В конце концов становится самым вероятным предположение, что роман писался лишь для детального отражения непростого душевного обихода придуманного Маканиным редкого, маргинального героя, изобретенного (из ресурсов авторского воображения) человека. Возможно, приходит на ум в связи с Маканиным, его единственная задача — только такое, подробное разворачивание вмещенной в героя внутренней жизни. Возникает некая нейтральная художественная среда. Течет поток совершенно будто бы свободной от авторского вмешательства жизни. Происходит обживание сложного, богатого, экзотического опыта, безотносительно к морали-нравственности.

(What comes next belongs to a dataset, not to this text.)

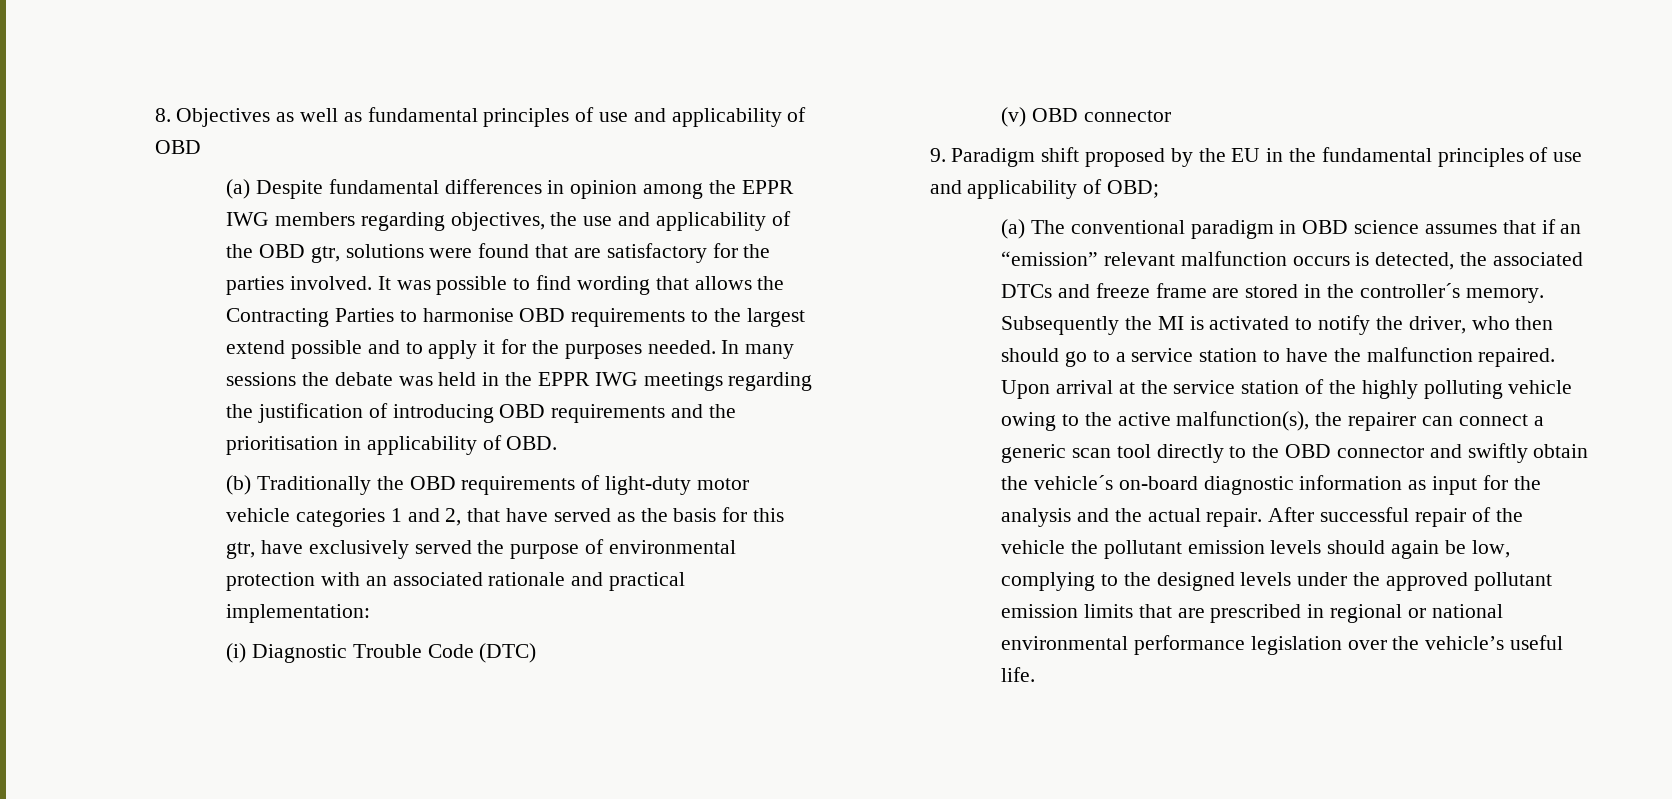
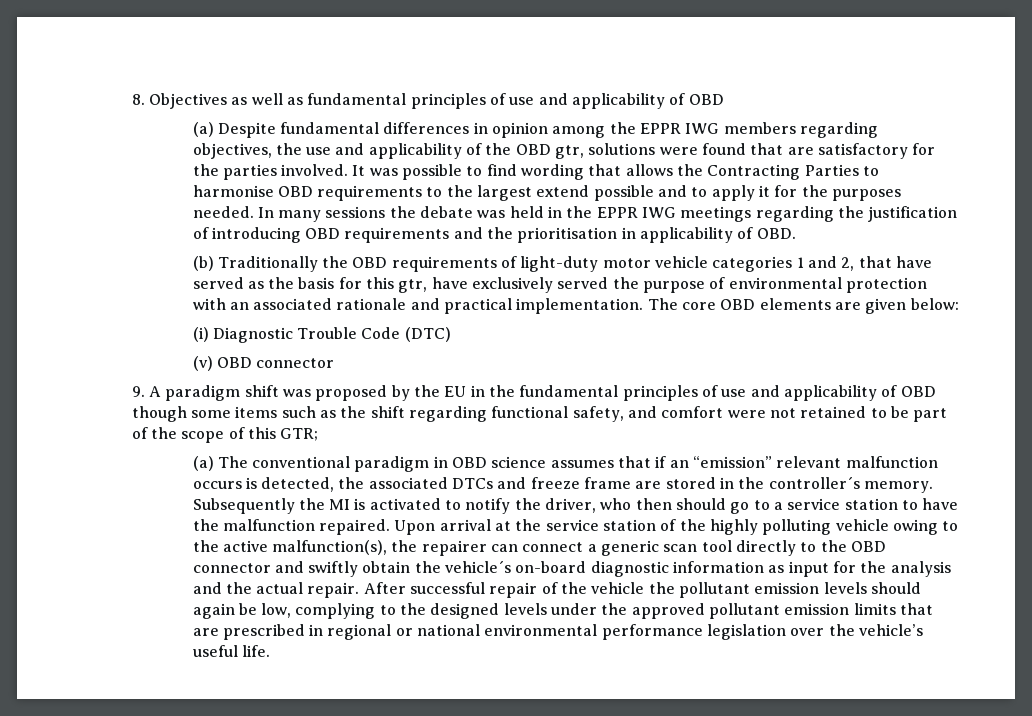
- (b) Traditionally the OBD requirements of light-duty motor vehicle categories 1 and 2, that have served as the basis for this gtr, have exclusively served the purpose of environmental protection with an associated rationale and practical implementation:
+ (b) Traditionally the OBD requirements of light-duty motor vehicle categories 1 and 2, that have served as the basis for this gtr, have exclusively served the purpose of environmental protection with an associated rationale and practical implementation. The core OBD elements are given below:
- 9. Paradigm shift proposed by the EU in the fundamental principles of use and applicability of OBD;
+ 9. A paradigm shift was proposed by the EU in the fundamental principles of use and applicability of OBD though some items such as the shift regarding functional safety, and comfort were not retained to be part of the scope of this GTR;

Это творческое задание когда-то находила у Маканина Мария Левина-Паркер, тонко подмечавшая, что писатель скорее изучает анатомию, чем оценивает или судит, что голос автора не проникает в мир его прозы и нигде там не раздается. Но она полагала, что Маканин уже ушел от такой манеры к явной тенденциозности (в “Лазе”), Последние вещи Маканина ставят этот уход под вопрос. Он снова и снова возвращается к своей то ли анатомии, то ли высшей математике. Разыгрывает шахматные партии в прозе, наслаждаясь самим процессом игры и не задумываясь об ее итоговом смысле. Нечто подобное наблюдалось у Маканина и в “Одном и одной”, и в “Столе, покрытом зеленым сукном…”, и в “Кавказском пленном”. Вникание, вчувствование, сочувствование. Смакование, расковырка необычности, а то и патологии. (Не скажу — сублимация, но как знать.)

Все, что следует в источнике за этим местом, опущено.